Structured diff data
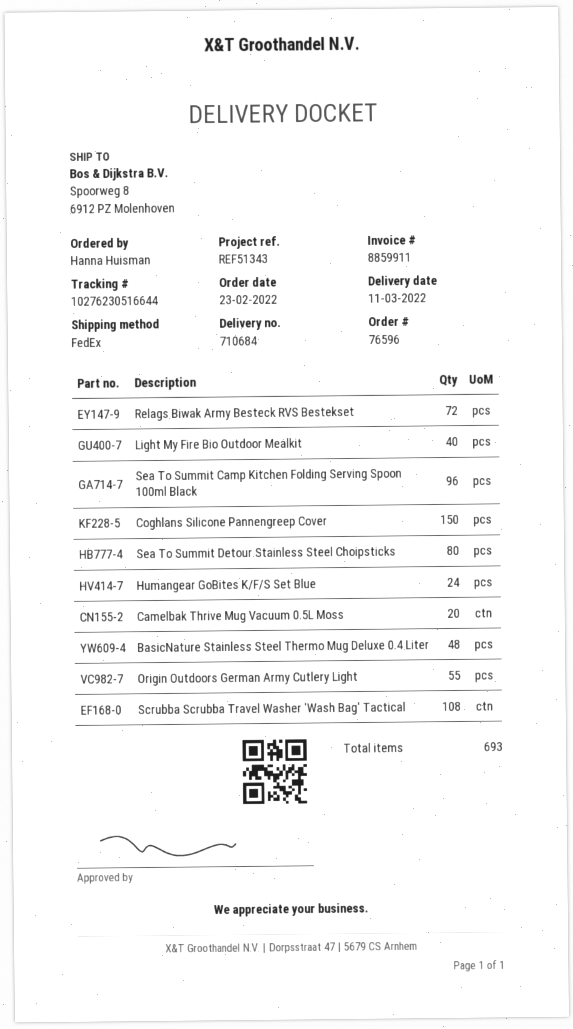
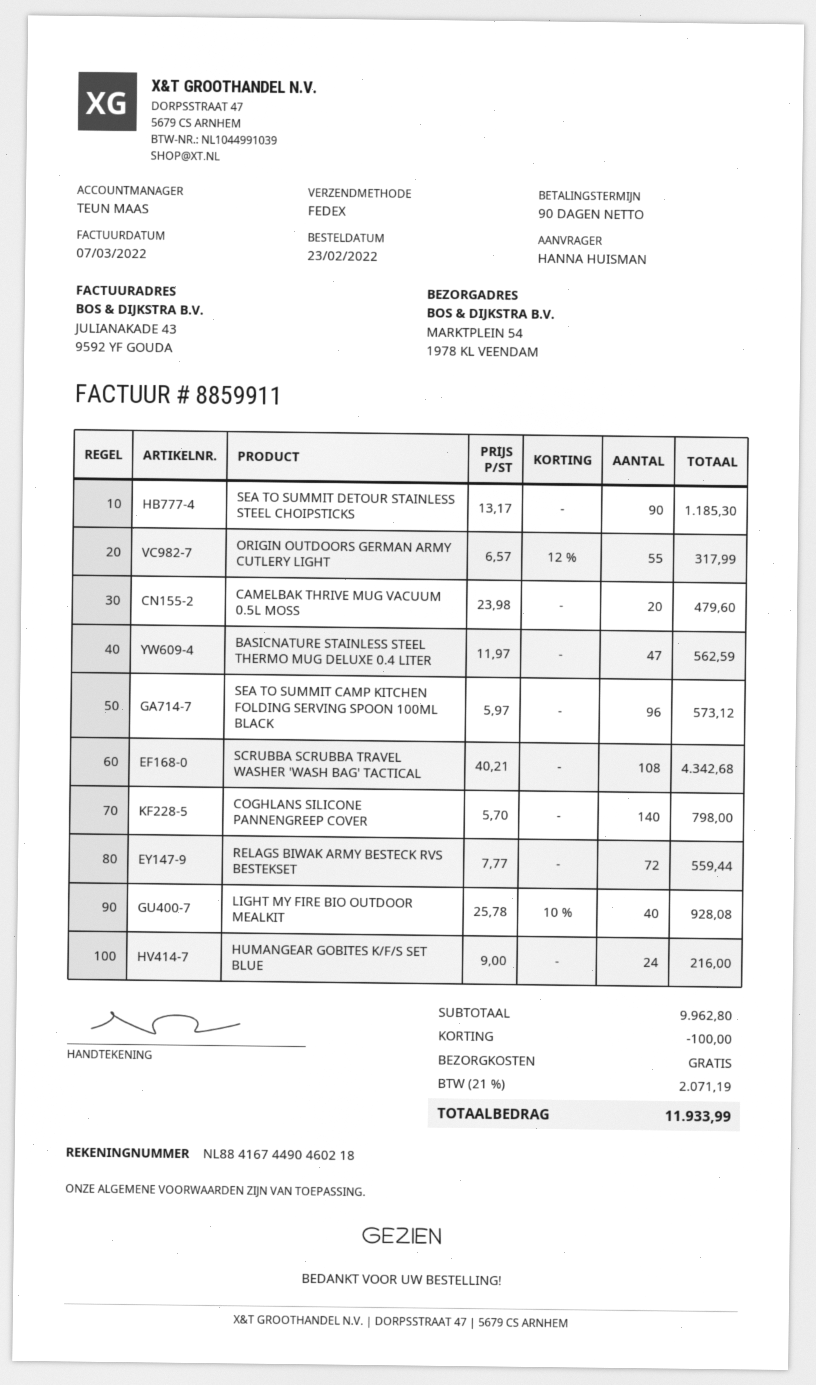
ship to: Spoorweg 8, 6912 PZ Molenhoven -> MARKTPLEIN 54, 1978 KL VEENDAM
Coghlans Silicone Pannengreep Cover: 150 -> 140
Sea To Summit Detour Stainless Steel Choipsticks: 80 -> 90
BasicNature Stainless Steel Thermo Mug Deluxe 0.4 Liter: 48 -> 47

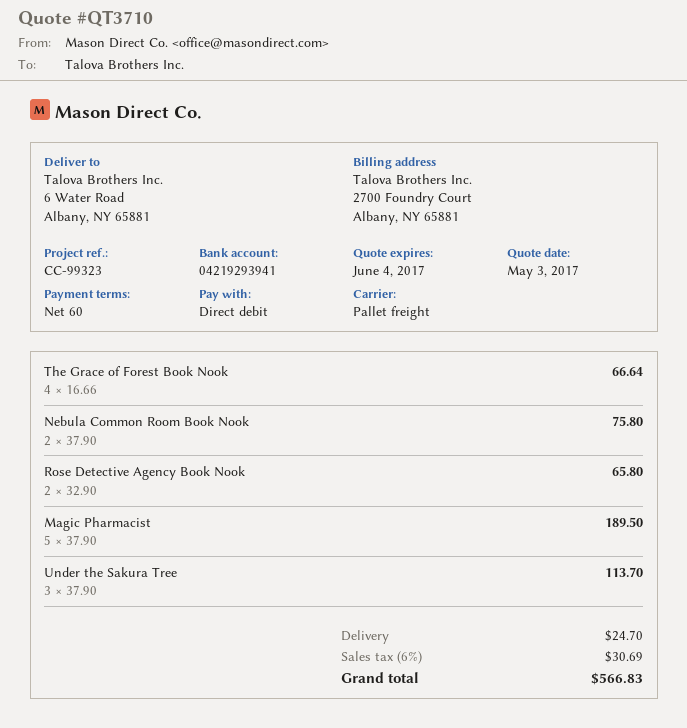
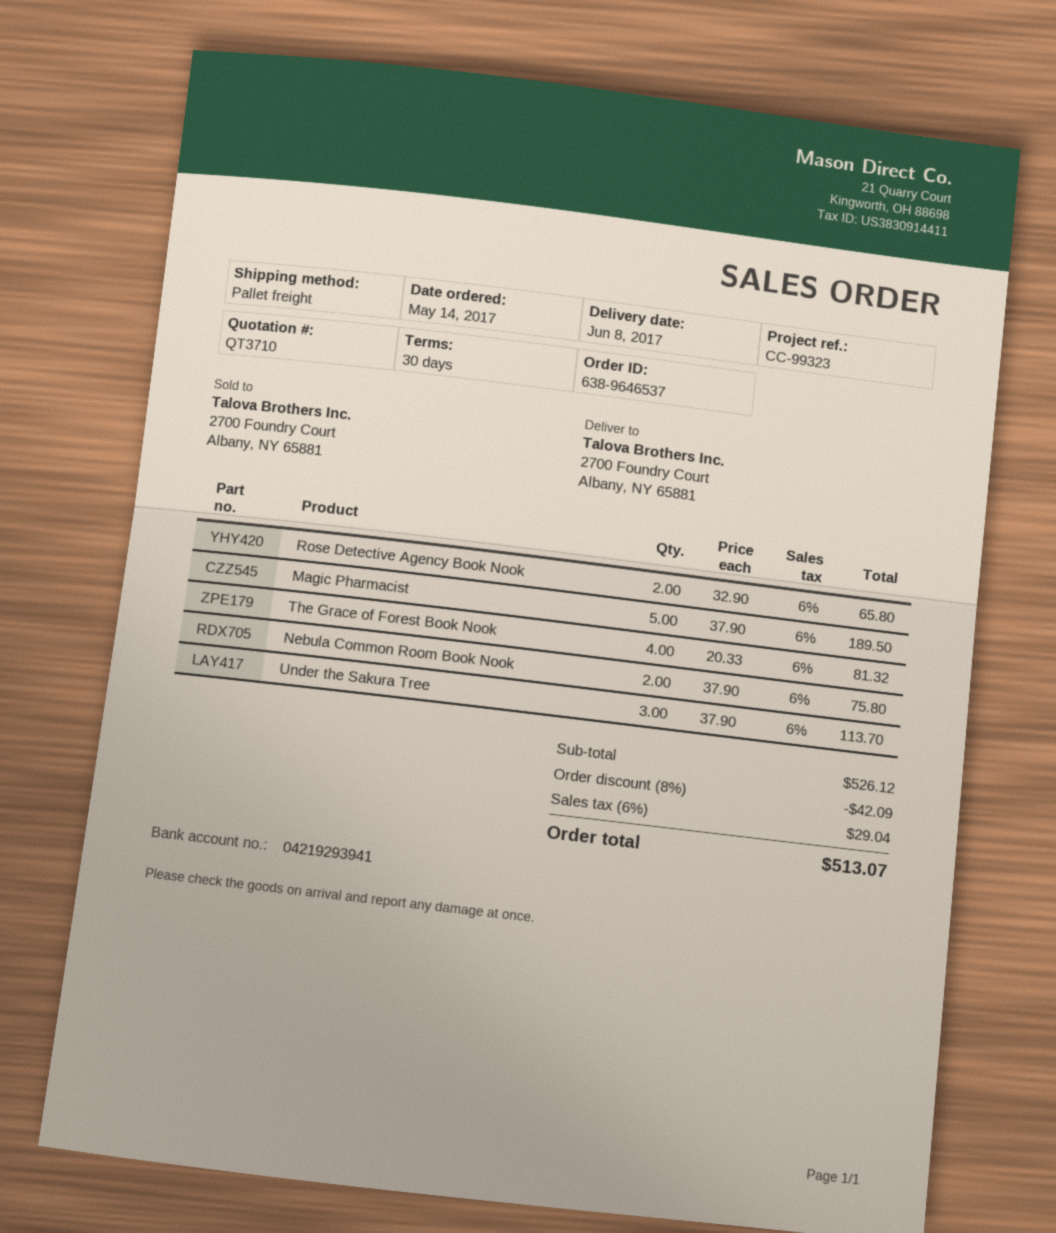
payment terms: 60 days -> 30 days
ship to: 6 Water Road, Albany, NY 65881 -> 2700 Foundry Court, Albany, NY 65881
The Grace of Forest Book Nook: 4 x 16.66 = 66.64 -> 4 x 20.33 = 81.32
discount: none -> 8% = 42.09
shipping: 24.70 -> none
tax: 6% = 30.69 -> 6% = 29.04
total: 566.83 -> 513.07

__Requirement__. If a line in the records contains the string "Stainless", copy it out.

__Solution for this exercise__.
Sea To Summit Detour Stainless Steel Choipsticks: 80 -> 90
BasicNature Stainless Steel Thermo Mug Deluxe 0.4 Liter: 48 -> 47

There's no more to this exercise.